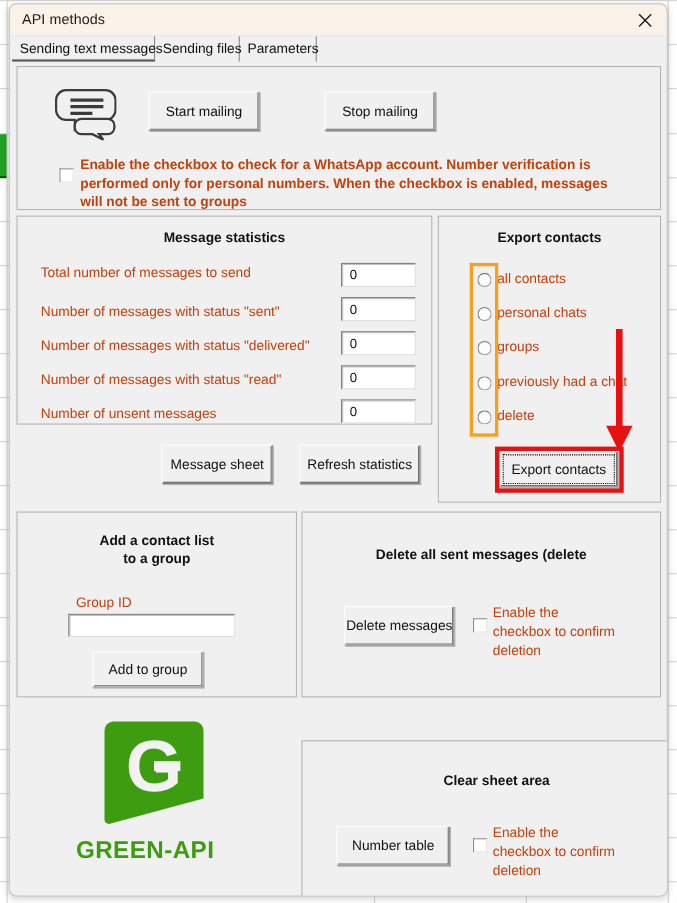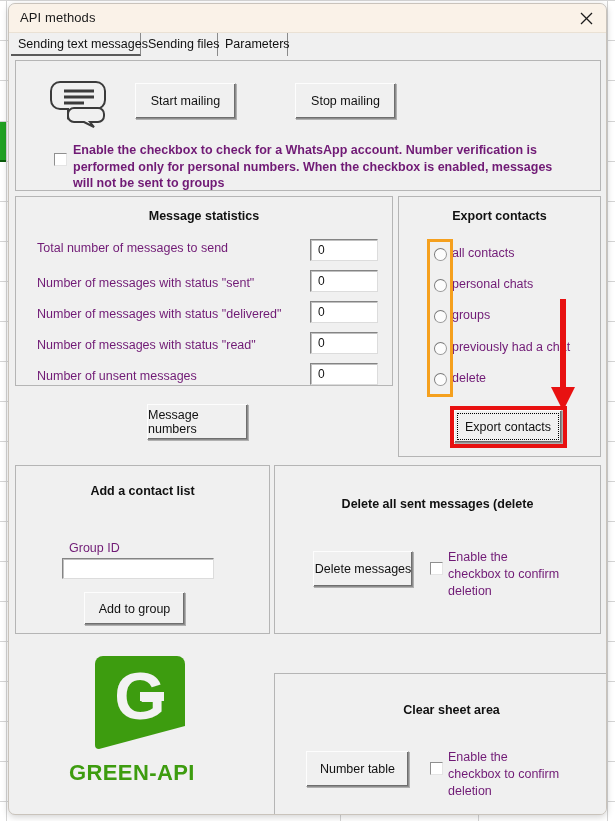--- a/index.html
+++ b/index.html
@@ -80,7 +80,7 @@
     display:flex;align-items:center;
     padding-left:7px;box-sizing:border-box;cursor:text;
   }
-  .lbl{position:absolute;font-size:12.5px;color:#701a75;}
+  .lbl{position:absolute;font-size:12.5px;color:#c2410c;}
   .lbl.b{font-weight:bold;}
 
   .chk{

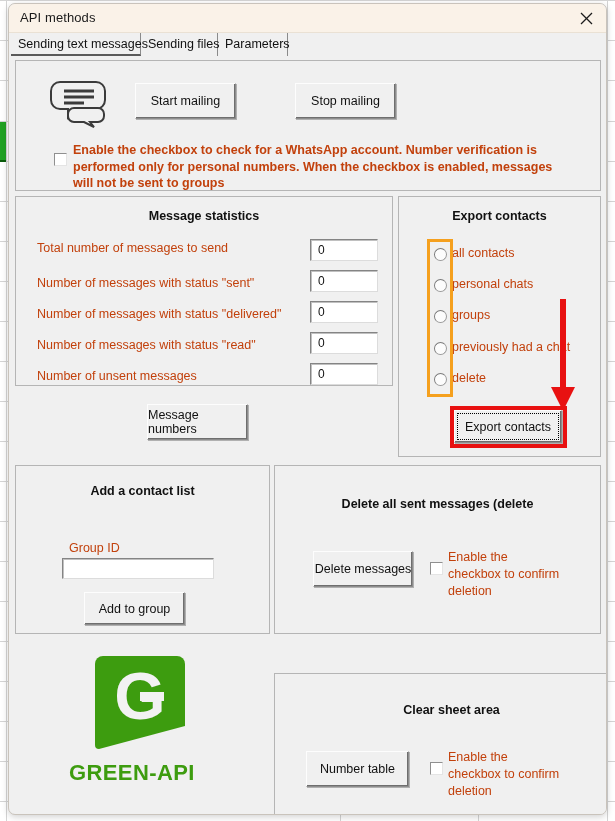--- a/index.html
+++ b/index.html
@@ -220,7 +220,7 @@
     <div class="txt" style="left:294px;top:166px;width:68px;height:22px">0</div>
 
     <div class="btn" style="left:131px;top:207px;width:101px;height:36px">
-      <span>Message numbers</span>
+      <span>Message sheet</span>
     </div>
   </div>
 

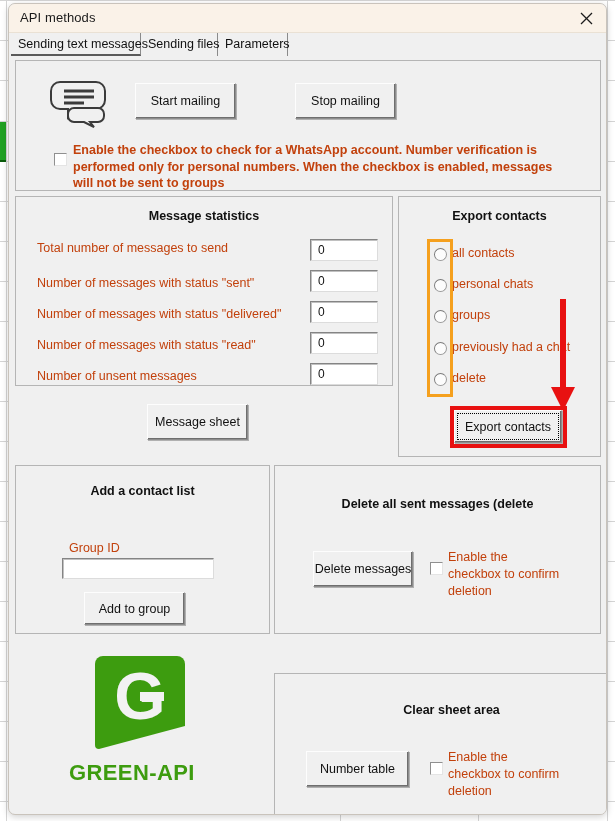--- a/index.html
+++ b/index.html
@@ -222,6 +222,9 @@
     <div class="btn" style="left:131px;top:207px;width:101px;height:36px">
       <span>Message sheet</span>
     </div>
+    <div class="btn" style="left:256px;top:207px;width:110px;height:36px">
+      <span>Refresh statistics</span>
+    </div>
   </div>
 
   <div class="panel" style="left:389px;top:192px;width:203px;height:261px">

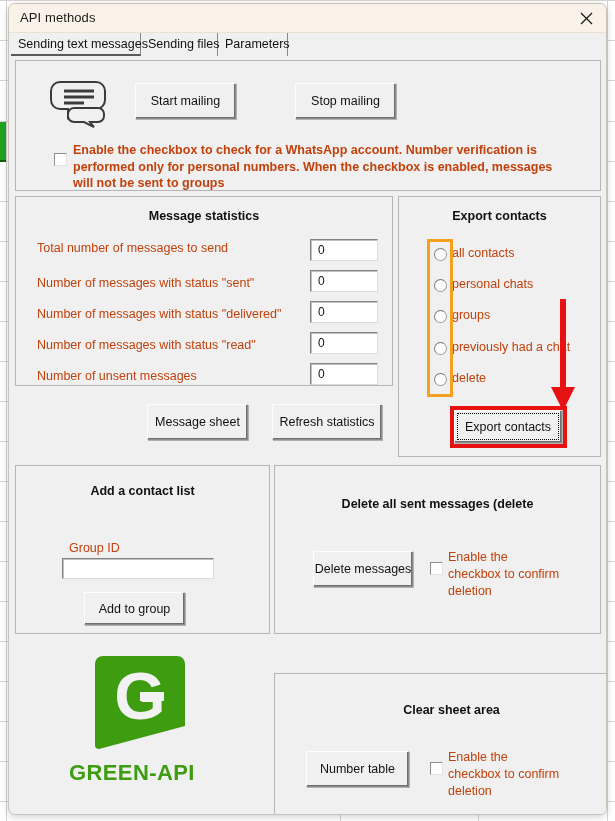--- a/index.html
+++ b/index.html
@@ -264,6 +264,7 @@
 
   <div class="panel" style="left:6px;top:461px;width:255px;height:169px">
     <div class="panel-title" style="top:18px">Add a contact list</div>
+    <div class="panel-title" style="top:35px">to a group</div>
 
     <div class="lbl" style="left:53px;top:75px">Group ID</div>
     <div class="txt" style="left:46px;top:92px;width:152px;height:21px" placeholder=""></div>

━━━━━━━━━━━━━━━━━━━━━━━━━━━━━━

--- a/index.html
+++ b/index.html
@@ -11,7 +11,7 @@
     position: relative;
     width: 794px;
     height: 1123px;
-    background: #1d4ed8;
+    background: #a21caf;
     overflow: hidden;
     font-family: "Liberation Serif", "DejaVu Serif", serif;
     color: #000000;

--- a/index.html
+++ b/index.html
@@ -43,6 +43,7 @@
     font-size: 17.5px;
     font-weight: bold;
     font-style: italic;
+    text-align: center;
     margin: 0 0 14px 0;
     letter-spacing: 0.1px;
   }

━━━━━━━━━━━━━━━━━━━━━━━━━━━━━━

## Work order
Show each line in the listing above that has "font".

## Final answer
-  .lbl{position:absolute;font-size:12.5px;color:#701a75;}
+  .lbl{position:absolute;font-size:12.5px;color:#c2410c;}
   .lbl.b{font-weight:bold;}
     font-family: "Liberation Serif", "DejaVu Serif", serif;
     font-size: 17.5px;
     font-weight: bold;
     font-style: italic;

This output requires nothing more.